Joshua-Michele Ross has just published an, as usual, insightful post about the oil disaster in the gulf, BP and social media.

Josh says that BP “as a corporation is structured to be profitable at all costs.” While I might agree with him on this I have also worked with BP and spent time with some if its most senior engineers who were responsible for standards and safety (this was a few years ago ago and they are not the guys dealing with the current situation). They were smart, concerned, experienced people with a high degree of integrity who were talking to me about the possibility of using social media to improve their ways of dealing with the unpredictable better. They were trying to balance the needs of regulation, documentation and the slow wheels of organisational life, with the real and unpredictable world that they had to work in.

This seems to me be to be exactly where the media in social media is so misleading. Josh is right that much of the buzz around this disaster from social media folks is about the story and who wins or loses the PR war. Even the things that Dachis are saying sounds like spin and management bollocks rather than any radical way of changing the way big orgs work.

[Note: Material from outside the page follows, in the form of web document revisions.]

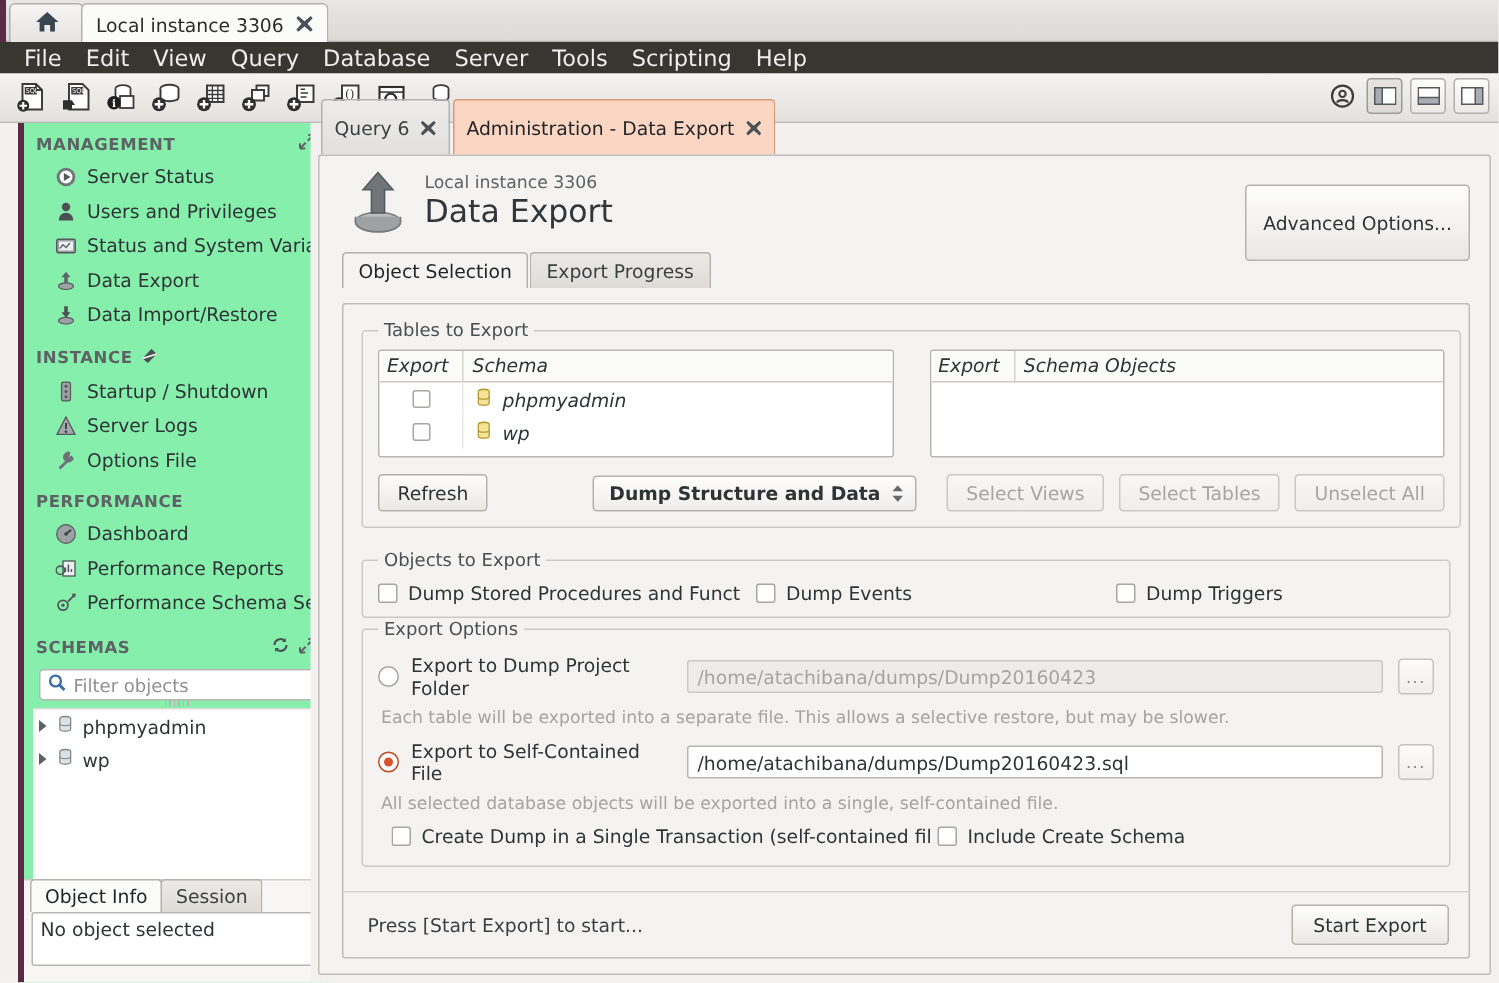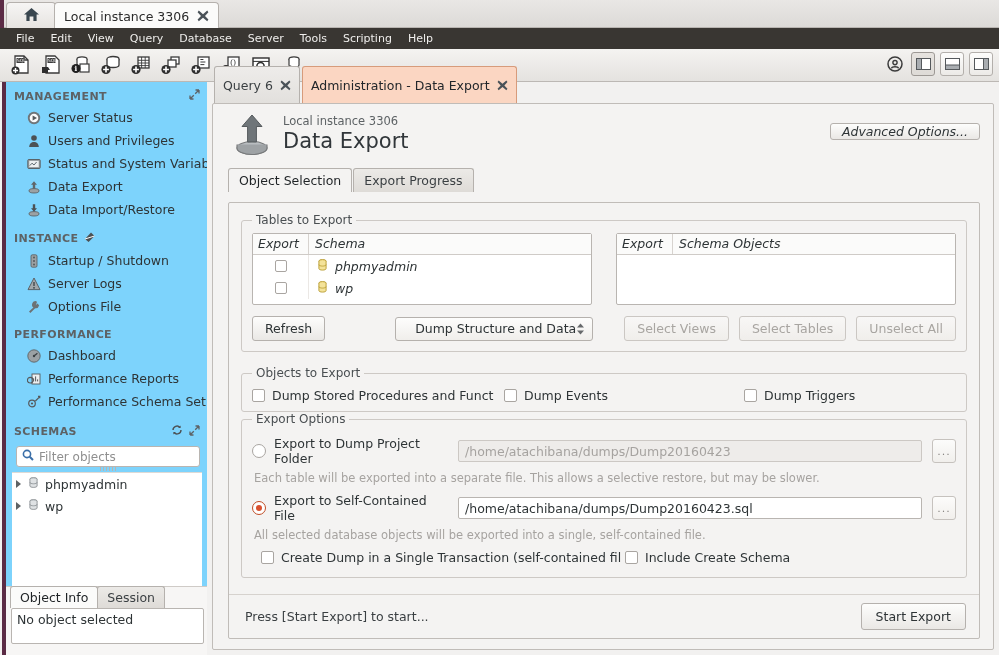"File" .menubar { font-size: 11px -> 15px }
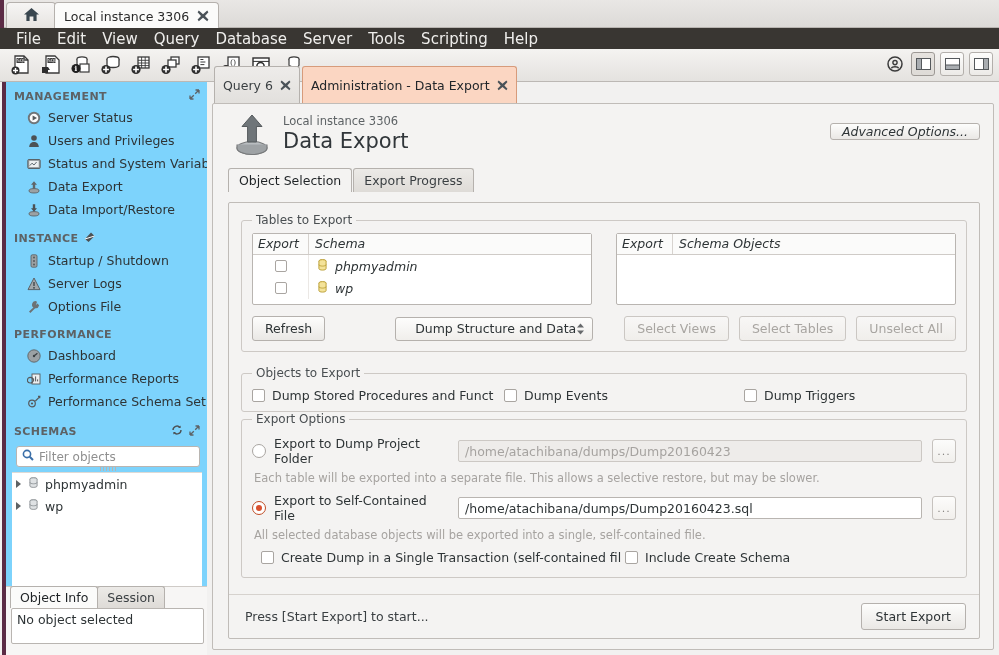"MANAGEMENT" .sidebar { background: #7dd3fc -> #86efac; left: 2px -> 12px }
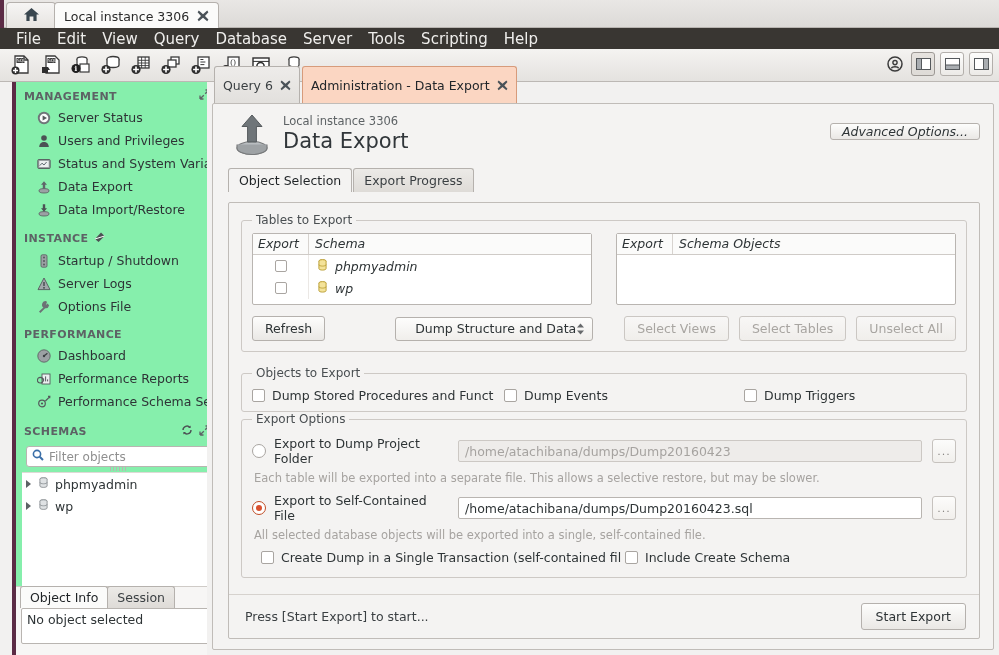"Advanced Options..." .adv-btn { font-style: italic -> none; padding: 0 11px -> 17px 11px }
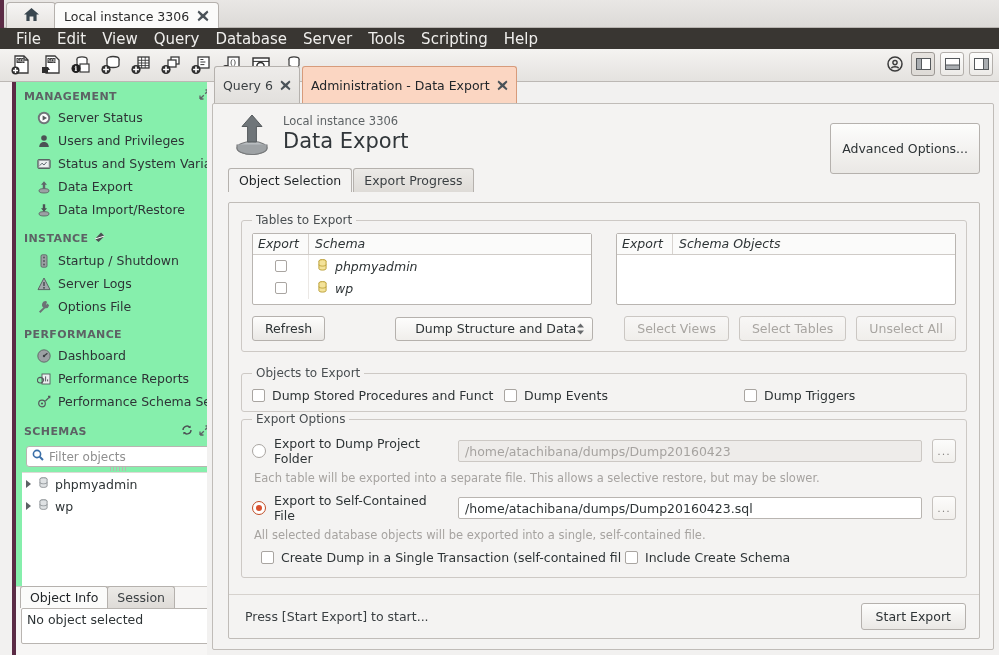"Dump Structure and Data" .selectish { font-weight: none -> bold; justify-content: flex-end -> space-between; width: 198px -> 216px }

For me what is much more interesting is how the social web can enable complex and effective ways of working to be better able to avoid things like this happening in the first place and fixing them better when they do. It is yet another situation where the Cluetrain was spot on with “globally distributed, near instant, person to person conversations”.

Josh says of the relationship between corporations and the society they operate in:

I believe that social technologies put selection pressures on businesses over the long run – and will make  it harder and harder for corporate profiteers to thrive.  This to me is the promise of social business — over time, businesses that abide by a social contract (respect, authenticity, reciprocity, earned trust etc.) will outperform those that abide by a strictly corporate (or legal) contract.

I reckon the same sort of contract with staff will help avoid situations like this in the future. However there is no way corporations can shrug off decades of crap and disfunction and become organic networks of autonomous individuals. This is why I reckon it is going to take decades for the full potential of this to become apparent.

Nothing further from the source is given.